Problem details -> When you find the line with "(290, 513) none -> (291, 1006) //" among the records below, reproduce it and each line after it exactly, ending with the line with "(534, 836) none".
*** Supplied material Section Begins ***
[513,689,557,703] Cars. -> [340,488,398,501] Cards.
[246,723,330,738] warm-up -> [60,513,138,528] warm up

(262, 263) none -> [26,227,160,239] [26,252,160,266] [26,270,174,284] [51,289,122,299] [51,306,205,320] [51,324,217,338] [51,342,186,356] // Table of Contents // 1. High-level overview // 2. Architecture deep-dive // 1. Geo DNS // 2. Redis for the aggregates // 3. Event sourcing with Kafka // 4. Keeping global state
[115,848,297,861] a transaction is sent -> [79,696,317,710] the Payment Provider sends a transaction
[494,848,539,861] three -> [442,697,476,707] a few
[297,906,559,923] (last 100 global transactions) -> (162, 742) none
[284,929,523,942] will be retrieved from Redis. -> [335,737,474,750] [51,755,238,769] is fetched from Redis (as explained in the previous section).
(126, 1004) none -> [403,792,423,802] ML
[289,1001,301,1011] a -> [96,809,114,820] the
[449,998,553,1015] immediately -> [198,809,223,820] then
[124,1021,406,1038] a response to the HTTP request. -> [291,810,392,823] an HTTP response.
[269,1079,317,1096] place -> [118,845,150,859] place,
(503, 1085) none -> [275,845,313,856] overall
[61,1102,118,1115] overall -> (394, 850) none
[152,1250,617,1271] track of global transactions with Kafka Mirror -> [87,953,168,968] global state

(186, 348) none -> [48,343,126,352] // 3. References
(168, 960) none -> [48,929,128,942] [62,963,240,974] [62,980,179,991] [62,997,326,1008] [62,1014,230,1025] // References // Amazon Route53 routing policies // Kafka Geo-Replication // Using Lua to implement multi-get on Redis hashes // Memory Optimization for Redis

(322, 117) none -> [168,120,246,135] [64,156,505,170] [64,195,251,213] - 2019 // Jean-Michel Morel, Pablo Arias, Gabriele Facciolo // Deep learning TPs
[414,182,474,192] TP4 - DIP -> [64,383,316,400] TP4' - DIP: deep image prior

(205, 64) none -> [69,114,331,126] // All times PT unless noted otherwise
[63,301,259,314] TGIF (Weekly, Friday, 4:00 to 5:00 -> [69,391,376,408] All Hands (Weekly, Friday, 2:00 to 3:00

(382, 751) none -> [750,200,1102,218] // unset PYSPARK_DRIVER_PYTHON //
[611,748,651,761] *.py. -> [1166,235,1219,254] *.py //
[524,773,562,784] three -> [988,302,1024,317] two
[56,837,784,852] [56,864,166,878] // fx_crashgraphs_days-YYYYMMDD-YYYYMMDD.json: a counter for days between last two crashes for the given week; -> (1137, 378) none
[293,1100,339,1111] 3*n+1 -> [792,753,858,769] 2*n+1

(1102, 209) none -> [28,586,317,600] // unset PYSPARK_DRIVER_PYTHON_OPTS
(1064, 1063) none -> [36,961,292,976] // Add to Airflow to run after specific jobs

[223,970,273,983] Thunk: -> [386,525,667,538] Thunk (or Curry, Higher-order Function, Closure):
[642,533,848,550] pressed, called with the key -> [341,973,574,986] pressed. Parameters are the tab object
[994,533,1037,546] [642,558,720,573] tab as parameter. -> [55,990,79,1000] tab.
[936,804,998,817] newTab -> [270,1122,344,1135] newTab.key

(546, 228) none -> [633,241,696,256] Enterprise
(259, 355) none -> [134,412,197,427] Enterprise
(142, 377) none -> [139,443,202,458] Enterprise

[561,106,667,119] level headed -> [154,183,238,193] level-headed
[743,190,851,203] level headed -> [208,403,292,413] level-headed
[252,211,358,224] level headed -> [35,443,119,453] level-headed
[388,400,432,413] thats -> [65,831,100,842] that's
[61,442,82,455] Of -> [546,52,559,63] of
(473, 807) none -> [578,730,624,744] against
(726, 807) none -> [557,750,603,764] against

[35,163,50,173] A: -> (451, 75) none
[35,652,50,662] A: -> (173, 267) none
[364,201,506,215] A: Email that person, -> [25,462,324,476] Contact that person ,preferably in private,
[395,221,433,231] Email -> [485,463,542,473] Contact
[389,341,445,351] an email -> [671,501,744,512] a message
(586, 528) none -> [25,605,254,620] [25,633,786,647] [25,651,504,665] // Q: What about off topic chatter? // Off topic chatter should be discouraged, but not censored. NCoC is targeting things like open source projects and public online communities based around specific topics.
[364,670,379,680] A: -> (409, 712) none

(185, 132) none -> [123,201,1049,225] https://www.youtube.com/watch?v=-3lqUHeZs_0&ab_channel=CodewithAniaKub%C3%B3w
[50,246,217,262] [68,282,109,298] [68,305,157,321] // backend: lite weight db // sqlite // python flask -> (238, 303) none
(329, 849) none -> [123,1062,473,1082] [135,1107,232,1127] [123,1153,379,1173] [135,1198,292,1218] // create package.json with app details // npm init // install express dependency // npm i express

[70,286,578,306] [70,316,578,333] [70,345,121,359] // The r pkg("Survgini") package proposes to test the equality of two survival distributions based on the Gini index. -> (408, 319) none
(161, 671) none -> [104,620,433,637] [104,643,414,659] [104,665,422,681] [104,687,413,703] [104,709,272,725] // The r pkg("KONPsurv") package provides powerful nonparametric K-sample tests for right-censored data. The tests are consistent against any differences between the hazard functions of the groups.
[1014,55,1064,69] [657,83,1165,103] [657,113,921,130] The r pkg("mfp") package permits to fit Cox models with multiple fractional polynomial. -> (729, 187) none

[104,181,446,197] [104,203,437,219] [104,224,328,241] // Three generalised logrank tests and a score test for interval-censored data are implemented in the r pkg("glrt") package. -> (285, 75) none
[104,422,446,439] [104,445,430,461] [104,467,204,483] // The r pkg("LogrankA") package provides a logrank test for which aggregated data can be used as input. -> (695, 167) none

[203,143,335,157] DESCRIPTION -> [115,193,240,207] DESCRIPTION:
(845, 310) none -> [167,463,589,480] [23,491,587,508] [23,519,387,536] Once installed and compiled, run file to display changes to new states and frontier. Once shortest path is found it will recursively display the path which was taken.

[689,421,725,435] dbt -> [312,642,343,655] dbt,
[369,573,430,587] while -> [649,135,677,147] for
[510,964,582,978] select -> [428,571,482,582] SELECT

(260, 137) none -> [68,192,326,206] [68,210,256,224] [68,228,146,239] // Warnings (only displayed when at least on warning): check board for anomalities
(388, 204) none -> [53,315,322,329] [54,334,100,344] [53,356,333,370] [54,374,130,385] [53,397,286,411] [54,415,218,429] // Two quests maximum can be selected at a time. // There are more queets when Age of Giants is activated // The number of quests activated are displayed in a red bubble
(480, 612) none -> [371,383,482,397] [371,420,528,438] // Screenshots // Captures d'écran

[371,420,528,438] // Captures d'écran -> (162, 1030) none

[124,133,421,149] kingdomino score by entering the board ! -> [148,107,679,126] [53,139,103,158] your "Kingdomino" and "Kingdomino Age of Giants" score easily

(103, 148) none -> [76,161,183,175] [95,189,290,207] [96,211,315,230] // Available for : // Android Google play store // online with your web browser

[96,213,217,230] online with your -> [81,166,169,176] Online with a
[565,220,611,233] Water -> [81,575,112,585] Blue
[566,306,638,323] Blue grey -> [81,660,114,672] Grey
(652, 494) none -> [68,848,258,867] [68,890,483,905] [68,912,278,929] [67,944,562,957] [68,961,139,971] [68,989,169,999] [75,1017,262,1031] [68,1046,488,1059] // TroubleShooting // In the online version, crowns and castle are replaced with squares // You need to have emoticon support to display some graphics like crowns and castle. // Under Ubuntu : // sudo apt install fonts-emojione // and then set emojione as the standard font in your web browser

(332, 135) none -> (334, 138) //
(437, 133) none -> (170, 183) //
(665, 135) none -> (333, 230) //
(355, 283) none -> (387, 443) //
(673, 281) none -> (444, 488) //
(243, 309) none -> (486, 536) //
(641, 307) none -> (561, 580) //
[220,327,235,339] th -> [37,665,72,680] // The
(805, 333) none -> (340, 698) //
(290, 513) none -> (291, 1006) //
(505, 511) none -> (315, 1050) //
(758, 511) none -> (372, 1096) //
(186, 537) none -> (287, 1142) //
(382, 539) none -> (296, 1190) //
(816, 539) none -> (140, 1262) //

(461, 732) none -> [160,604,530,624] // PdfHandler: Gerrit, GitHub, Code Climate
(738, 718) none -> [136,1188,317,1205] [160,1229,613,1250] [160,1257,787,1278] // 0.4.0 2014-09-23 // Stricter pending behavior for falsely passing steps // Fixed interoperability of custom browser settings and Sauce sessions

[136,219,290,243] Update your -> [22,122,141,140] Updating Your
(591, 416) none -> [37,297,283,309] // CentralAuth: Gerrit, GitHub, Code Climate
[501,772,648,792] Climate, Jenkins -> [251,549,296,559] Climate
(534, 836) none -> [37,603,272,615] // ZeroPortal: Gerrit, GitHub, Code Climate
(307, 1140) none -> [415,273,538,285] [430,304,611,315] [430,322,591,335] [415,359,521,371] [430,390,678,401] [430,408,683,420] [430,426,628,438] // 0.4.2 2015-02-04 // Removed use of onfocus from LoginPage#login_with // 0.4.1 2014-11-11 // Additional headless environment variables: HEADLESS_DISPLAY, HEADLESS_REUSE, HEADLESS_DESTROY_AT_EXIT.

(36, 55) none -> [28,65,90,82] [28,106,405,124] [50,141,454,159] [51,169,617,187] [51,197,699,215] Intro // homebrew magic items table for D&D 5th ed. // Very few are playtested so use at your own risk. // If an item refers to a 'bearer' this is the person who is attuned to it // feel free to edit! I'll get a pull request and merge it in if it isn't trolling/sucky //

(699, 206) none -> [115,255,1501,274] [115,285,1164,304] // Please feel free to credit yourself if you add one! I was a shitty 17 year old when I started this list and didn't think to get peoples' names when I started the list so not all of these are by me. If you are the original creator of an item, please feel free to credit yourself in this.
*** Supplied material Section Ends ***
Solution ->
(290, 513) none -> (291, 1006) //
(505, 511) none -> (315, 1050) //
(758, 511) none -> (372, 1096) //
(186, 537) none -> (287, 1142) //
(382, 539) none -> (296, 1190) //
(816, 539) none -> (140, 1262) //

(461, 732) none -> [160,604,530,624] // PdfHandler: Gerrit, GitHub, Code Climate
(738, 718) none -> [136,1188,317,1205] [160,1229,613,1250] [160,1257,787,1278] // 0.4.0 2014-09-23 // Stricter pending behavior for falsely passing steps // Fixed interoperability of custom browser settings and Sauce sessions

[136,219,290,243] Update your -> [22,122,141,140] Updating Your
(591, 416) none -> [37,297,283,309] // CentralAuth: Gerrit, GitHub, Code Climate
[501,772,648,792] Climate, Jenkins -> [251,549,296,559] Climate
(534, 836) none -> [37,603,272,615] // ZeroPortal: Gerrit, GitHub, Code Climate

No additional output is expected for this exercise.